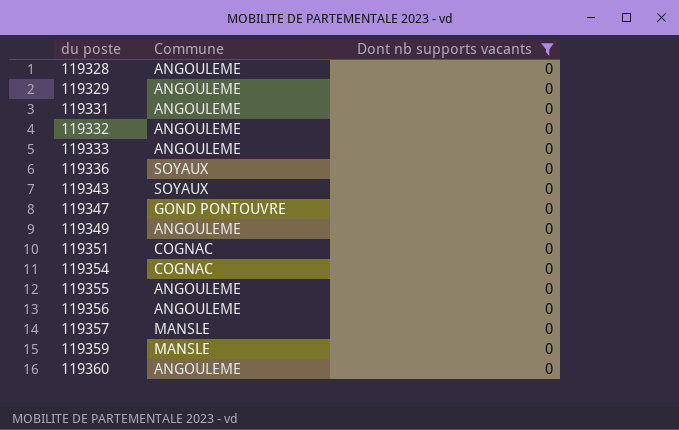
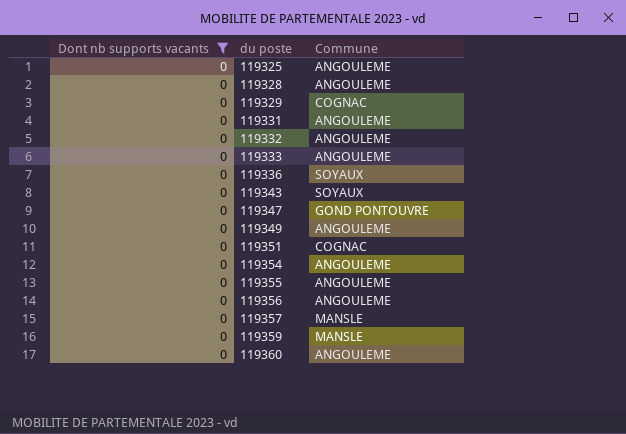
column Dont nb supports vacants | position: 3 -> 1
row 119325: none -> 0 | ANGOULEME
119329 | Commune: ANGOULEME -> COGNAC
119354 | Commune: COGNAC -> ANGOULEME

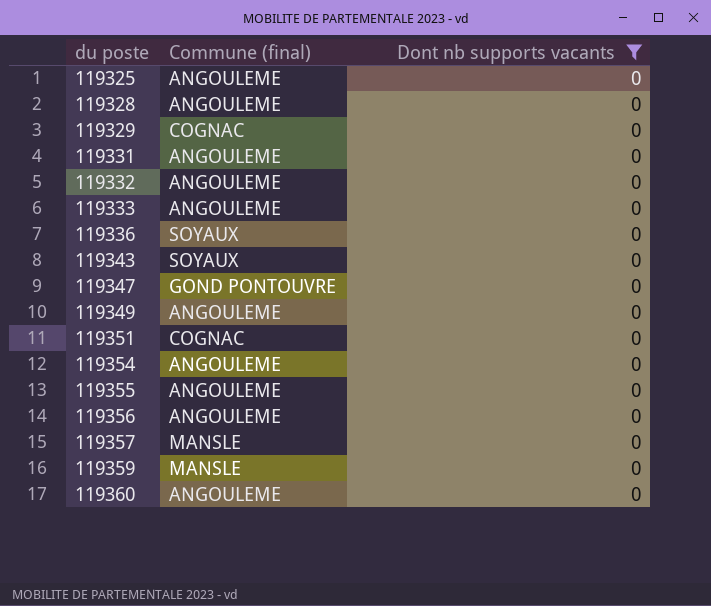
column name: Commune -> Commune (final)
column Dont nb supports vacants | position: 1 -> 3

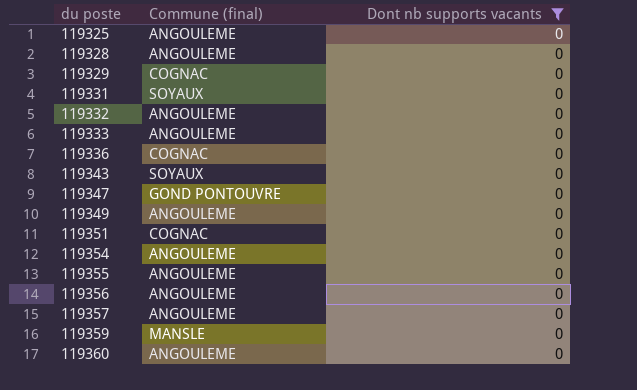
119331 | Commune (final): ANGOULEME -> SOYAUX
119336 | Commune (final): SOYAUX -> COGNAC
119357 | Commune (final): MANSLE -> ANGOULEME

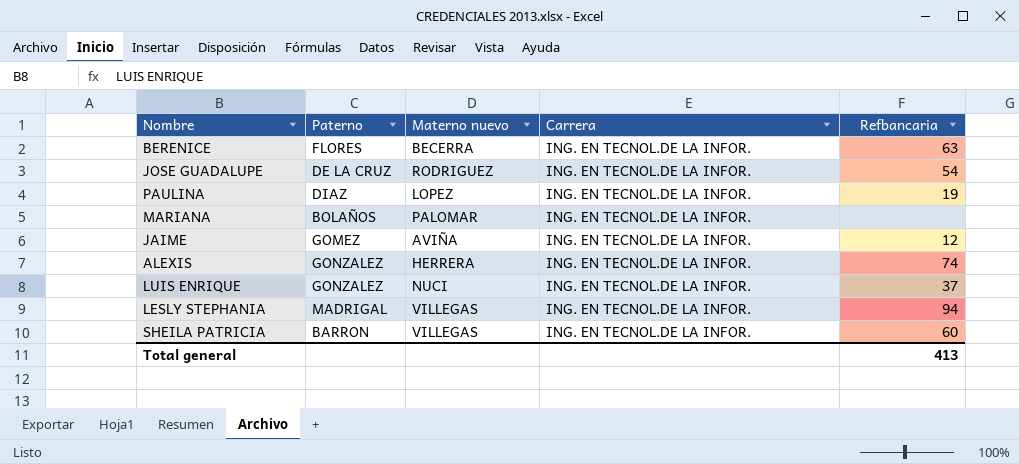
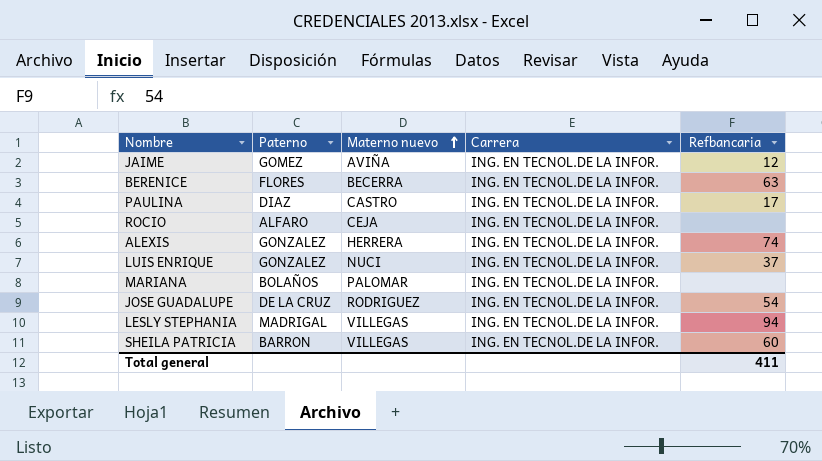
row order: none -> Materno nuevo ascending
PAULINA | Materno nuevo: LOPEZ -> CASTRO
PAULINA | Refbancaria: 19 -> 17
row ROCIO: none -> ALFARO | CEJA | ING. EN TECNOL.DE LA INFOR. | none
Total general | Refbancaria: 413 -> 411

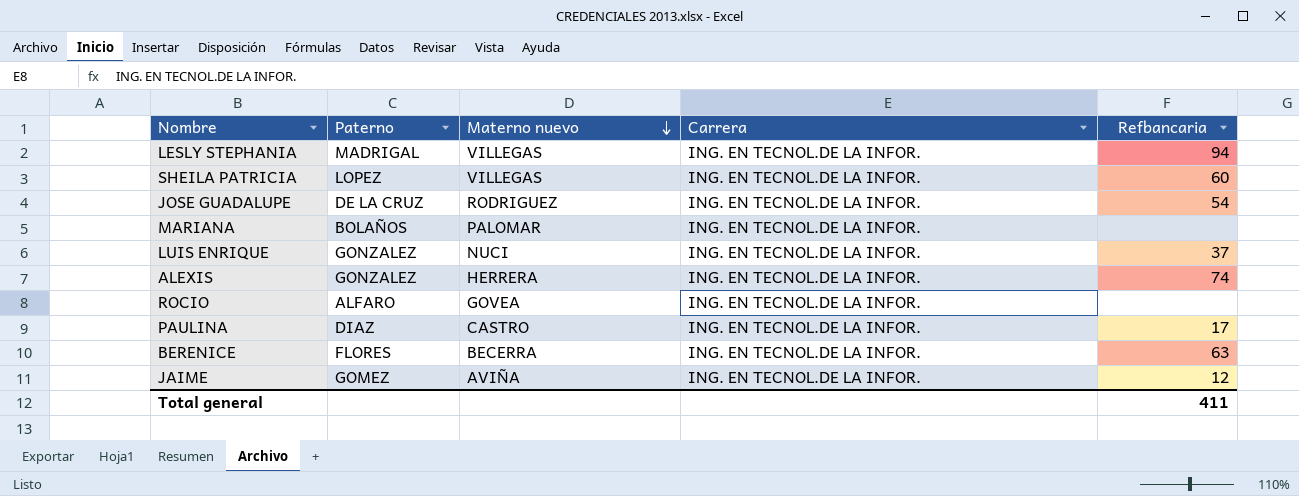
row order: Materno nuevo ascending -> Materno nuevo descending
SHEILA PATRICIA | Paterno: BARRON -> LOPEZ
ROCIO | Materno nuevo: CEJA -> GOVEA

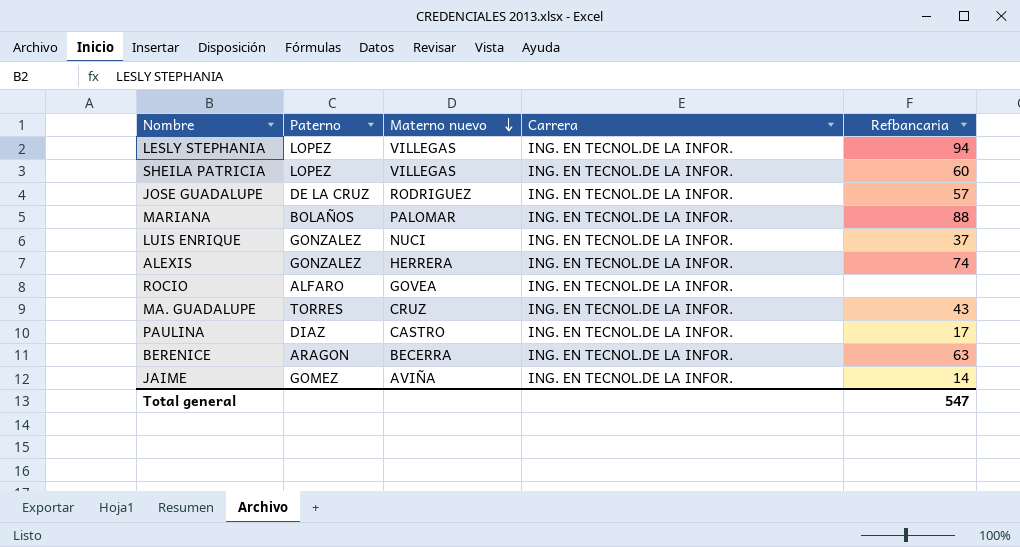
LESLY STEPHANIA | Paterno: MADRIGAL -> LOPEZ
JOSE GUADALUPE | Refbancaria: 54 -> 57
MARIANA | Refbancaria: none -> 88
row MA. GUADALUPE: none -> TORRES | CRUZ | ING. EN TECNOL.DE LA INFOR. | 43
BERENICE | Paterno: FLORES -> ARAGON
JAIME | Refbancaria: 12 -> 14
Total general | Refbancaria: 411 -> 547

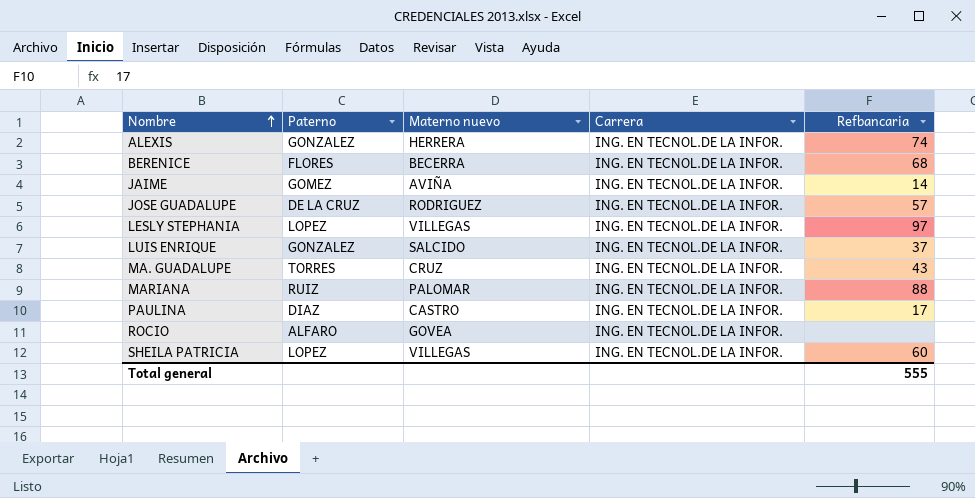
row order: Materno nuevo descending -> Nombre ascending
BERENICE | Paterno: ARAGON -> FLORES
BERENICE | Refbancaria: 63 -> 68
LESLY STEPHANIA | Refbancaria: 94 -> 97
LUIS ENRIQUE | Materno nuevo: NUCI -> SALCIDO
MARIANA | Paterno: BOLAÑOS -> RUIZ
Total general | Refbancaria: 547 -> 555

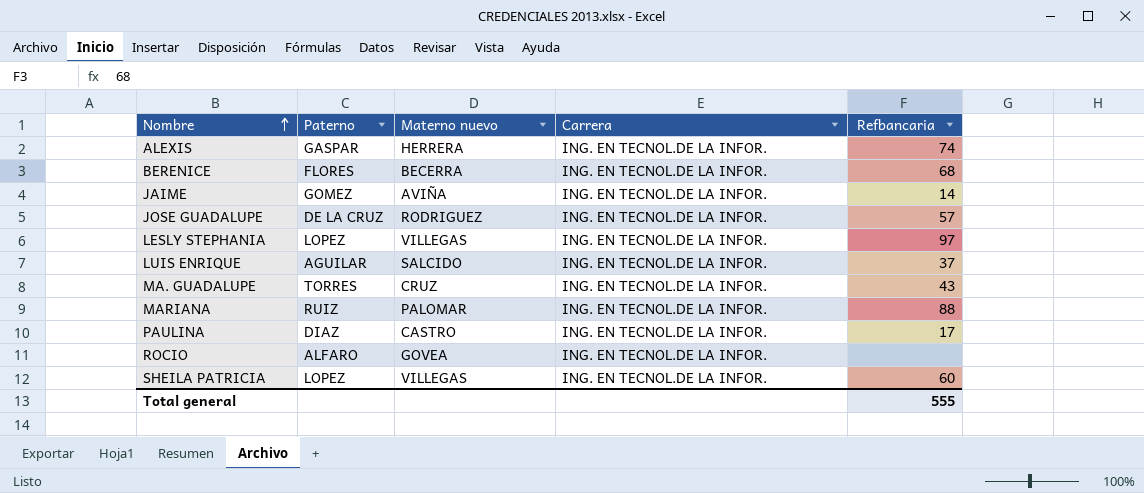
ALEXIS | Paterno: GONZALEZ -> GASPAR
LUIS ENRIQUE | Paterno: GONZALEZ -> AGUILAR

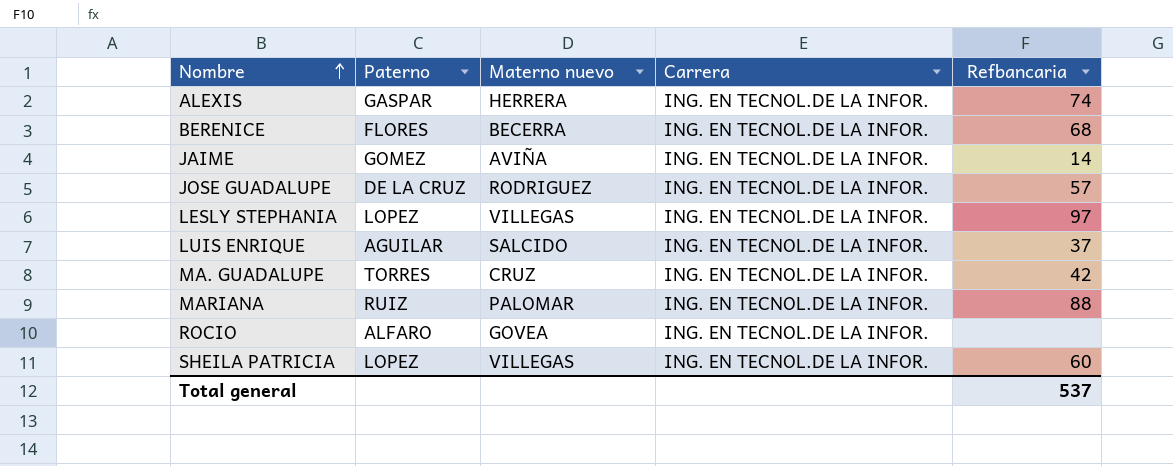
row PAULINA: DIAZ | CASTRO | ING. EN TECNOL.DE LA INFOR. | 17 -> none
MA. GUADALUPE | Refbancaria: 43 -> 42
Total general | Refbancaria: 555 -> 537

About this exercise
From the line containing "row order: Materno nuevo descending" through the final line of the listing, copy every line exactly and nothing else. Skip the pictures.

Answer to the exercise
row order: Materno nuevo descending -> Nombre ascending
BERENICE | Paterno: ARAGON -> FLORES
BERENICE | Refbancaria: 63 -> 68
LESLY STEPHANIA | Refbancaria: 94 -> 97
LUIS ENRIQUE | Materno nuevo: NUCI -> SALCIDO
MARIANA | Paterno: BOLAÑOS -> RUIZ
Total general | Refbancaria: 547 -> 555

ALEXIS | Paterno: GONZALEZ -> GASPAR
LUIS ENRIQUE | Paterno: GONZALEZ -> AGUILAR

row PAULINA: DIAZ | CASTRO | ING. EN TECNOL.DE LA INFOR. | 17 -> none
MA. GUADALUPE | Refbancaria: 43 -> 42
Total general | Refbancaria: 555 -> 537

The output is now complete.